What the task requires
Within the data that follows, set down exactly the lines from the one containing "html: <div>Проработка нервных" through the one containing "10px -> 15px;", both ends included.
┄┄┄┄┄┄┄┄┄┄
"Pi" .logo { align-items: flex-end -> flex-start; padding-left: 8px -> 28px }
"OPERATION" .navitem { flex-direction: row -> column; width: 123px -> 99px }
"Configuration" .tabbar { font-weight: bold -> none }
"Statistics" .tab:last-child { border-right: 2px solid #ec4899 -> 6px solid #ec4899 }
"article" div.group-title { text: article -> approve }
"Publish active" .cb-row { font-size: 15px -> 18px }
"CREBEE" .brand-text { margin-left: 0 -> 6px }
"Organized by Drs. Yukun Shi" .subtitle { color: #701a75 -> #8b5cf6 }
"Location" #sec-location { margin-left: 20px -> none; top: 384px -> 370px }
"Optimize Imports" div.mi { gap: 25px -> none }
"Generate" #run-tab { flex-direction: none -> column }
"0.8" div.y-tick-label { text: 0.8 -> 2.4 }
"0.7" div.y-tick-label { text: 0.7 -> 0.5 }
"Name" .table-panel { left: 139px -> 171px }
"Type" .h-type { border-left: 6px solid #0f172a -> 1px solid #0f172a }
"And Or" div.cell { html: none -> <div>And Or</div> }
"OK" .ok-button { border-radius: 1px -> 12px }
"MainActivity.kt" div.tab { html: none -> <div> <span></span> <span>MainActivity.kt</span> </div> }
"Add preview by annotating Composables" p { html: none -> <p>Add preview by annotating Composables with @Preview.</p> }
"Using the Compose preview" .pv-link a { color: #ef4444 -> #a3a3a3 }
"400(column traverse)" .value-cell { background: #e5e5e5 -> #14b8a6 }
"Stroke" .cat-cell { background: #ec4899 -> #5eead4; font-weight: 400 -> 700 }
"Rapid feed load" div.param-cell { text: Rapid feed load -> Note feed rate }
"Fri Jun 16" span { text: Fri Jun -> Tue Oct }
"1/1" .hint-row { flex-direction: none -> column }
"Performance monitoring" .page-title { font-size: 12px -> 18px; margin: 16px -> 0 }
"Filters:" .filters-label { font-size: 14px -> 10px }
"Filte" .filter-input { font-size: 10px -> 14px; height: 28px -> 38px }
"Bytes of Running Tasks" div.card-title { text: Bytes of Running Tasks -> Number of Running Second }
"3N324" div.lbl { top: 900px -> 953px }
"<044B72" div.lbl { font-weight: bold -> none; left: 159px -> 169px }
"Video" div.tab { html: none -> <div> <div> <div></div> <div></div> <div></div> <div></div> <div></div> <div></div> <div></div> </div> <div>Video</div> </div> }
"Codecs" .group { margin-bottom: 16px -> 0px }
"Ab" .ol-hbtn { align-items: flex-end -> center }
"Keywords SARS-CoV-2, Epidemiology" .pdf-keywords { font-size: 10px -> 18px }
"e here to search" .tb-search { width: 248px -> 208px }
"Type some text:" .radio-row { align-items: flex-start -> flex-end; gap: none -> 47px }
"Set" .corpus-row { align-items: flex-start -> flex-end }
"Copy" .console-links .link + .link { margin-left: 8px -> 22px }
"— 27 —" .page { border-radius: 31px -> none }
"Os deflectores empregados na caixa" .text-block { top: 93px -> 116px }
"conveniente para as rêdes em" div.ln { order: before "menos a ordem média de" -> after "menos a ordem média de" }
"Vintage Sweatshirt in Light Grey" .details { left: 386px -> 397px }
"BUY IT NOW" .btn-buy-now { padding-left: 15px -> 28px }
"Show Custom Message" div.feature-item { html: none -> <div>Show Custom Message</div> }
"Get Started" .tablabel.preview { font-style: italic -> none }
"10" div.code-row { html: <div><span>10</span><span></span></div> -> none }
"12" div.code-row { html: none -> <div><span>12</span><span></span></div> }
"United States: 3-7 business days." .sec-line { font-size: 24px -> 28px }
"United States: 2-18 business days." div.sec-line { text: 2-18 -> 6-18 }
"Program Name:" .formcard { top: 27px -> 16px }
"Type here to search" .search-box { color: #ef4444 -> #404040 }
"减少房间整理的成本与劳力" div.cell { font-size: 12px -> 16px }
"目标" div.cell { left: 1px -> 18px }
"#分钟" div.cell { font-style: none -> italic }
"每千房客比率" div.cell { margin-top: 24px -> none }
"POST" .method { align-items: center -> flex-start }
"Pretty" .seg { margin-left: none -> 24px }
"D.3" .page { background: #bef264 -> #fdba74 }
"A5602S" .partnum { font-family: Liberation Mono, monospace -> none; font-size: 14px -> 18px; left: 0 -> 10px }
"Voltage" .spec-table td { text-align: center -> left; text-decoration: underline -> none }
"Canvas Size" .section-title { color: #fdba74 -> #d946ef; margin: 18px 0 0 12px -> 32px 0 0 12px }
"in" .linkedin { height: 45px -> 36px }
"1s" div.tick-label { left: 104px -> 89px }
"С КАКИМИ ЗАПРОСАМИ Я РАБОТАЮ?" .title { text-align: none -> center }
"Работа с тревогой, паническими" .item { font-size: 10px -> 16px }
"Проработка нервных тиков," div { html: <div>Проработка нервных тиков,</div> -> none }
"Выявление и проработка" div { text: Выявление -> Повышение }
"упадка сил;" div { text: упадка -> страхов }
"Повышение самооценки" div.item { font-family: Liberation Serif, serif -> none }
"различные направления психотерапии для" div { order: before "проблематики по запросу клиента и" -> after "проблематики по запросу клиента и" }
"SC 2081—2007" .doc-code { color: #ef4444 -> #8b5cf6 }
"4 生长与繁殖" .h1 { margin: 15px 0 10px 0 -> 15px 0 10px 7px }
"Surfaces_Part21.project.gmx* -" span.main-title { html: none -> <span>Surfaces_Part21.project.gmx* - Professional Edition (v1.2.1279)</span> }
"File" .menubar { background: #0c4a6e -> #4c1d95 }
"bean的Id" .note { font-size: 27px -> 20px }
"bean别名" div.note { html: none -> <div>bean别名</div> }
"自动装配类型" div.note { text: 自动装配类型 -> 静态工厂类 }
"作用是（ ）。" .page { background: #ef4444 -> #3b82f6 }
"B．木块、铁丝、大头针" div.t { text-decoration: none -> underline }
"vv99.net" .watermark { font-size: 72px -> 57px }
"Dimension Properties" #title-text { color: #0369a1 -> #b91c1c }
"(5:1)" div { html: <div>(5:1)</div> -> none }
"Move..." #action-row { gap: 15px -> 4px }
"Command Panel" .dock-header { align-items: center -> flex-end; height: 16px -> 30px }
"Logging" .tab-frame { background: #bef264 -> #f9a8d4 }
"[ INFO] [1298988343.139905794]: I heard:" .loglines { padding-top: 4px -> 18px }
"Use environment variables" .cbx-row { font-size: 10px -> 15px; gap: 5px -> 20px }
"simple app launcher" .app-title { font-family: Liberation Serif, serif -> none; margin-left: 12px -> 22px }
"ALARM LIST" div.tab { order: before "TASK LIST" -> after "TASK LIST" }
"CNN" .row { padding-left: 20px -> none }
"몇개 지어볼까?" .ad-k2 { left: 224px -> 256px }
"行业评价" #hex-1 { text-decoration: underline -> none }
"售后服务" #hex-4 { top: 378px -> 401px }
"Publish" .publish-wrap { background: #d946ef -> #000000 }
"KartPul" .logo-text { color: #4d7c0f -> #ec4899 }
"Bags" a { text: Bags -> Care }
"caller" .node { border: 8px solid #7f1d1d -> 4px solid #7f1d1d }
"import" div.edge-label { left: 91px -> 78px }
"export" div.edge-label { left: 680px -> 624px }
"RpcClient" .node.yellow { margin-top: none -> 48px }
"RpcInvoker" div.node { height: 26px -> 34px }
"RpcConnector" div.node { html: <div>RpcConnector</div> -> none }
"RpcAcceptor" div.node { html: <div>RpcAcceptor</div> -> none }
┄┄┄┄┄┄┄┄┄┄
Task response
"Проработка нервных тиков," div { html: <div>Проработка нервных тиков,</div> -> none }
"Выявление и проработка" div { text: Выявление -> Повышение }
"упадка сил;" div { text: упадка -> страхов }
"Повышение самооценки" div.item { font-family: Liberation Serif, serif -> none }
"различные направления психотерапии для" div { order: before "проблематики по запросу клиента и" -> after "проблематики по запросу клиента и" }
"SC 2081—2007" .doc-code { color: #ef4444 -> #8b5cf6 }
"4 生长与繁殖" .h1 { margin: 15px 0 10px 0 -> 15px 0 10px 7px }
"Surfaces_Part21.project.gmx* -" span.main-title { html: none -> <span>Surfaces_Part21.project.gmx* - Professional Edition (v1.2.1279)</span> }
"File" .menubar { background: #0c4a6e -> #4c1d95 }
"bean的Id" .note { font-size: 27px -> 20px }
"bean别名" div.note { html: none -> <div>bean别名</div> }
"自动装配类型" div.note { text: 自动装配类型 -> 静态工厂类 }
"作用是（ ）。" .page { background: #ef4444 -> #3b82f6 }
"B．木块、铁丝、大头针" div.t { text-decoration: none -> underline }
"vv99.net" .watermark { font-size: 72px -> 57px }
"Dimension Properties" #title-text { color: #0369a1 -> #b91c1c }
"(5:1)" div { html: <div>(5:1)</div> -> none }
"Move..." #action-row { gap: 15px -> 4px }
"Command Panel" .dock-header { align-items: center -> flex-end; height: 16px -> 30px }
"Logging" .tab-frame { background: #bef264 -> #f9a8d4 }
"[ INFO] [1298988343.139905794]: I heard:" .loglines { padding-top: 4px -> 18px }
"Use environment variables" .cbx-row { font-size: 10px -> 15px; gap: 5px -> 20px }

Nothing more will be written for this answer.